BEGIN RECORDS SHOWN

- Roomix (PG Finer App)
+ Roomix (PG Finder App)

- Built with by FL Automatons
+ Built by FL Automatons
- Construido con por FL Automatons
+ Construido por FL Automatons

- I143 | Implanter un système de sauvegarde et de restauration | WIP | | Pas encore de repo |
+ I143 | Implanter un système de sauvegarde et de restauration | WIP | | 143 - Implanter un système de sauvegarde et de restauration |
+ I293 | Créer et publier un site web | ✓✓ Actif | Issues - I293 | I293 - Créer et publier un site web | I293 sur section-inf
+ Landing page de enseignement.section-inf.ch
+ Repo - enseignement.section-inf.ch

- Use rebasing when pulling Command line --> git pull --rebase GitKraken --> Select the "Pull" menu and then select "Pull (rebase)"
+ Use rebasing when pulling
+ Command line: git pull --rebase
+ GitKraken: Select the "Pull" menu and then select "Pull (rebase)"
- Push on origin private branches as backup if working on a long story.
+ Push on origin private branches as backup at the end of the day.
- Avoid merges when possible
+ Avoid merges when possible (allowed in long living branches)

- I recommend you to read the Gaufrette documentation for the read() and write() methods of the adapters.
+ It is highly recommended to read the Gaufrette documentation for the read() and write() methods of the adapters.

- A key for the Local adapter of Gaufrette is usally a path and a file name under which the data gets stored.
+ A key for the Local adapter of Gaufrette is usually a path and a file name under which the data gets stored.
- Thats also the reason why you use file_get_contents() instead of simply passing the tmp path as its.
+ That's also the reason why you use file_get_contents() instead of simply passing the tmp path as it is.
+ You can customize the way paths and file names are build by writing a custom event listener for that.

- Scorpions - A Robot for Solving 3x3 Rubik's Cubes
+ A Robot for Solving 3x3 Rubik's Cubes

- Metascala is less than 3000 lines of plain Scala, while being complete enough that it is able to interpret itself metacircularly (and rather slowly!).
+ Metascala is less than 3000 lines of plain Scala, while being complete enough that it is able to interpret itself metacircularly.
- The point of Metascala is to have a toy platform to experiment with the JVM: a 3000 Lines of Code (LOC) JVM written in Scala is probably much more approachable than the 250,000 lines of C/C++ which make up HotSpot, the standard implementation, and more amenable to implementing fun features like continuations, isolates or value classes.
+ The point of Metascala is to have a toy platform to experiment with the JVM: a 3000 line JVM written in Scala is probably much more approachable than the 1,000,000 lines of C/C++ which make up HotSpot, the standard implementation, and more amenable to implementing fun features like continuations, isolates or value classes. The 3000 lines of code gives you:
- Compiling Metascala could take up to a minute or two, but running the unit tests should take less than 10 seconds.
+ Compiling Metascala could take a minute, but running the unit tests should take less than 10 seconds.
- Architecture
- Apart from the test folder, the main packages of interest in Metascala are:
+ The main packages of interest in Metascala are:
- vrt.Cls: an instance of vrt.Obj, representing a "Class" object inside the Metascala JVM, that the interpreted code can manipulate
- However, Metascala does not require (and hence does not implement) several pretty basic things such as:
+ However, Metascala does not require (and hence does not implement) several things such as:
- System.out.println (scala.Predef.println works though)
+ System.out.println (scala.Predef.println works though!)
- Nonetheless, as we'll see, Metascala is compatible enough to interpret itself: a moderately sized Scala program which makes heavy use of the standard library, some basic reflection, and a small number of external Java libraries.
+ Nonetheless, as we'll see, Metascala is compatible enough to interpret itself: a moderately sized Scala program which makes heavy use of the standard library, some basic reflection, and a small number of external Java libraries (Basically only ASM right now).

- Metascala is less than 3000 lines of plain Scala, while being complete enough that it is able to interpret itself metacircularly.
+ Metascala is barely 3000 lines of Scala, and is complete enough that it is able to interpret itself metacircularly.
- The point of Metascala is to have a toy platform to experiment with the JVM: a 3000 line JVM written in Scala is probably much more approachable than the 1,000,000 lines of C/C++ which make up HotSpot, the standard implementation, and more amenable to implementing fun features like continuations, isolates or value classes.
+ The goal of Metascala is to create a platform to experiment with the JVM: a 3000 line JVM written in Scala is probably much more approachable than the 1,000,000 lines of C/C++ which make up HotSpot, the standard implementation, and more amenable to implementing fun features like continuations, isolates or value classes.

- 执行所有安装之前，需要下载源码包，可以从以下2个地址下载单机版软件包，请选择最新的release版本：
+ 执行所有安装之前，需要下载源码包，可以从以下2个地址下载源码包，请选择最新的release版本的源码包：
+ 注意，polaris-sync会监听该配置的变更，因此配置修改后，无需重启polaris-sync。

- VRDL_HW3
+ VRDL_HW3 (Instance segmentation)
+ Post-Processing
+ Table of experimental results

END RECORDS SHOWN

In the entries above, count the lines that include "origin" and write nothing but that number.

2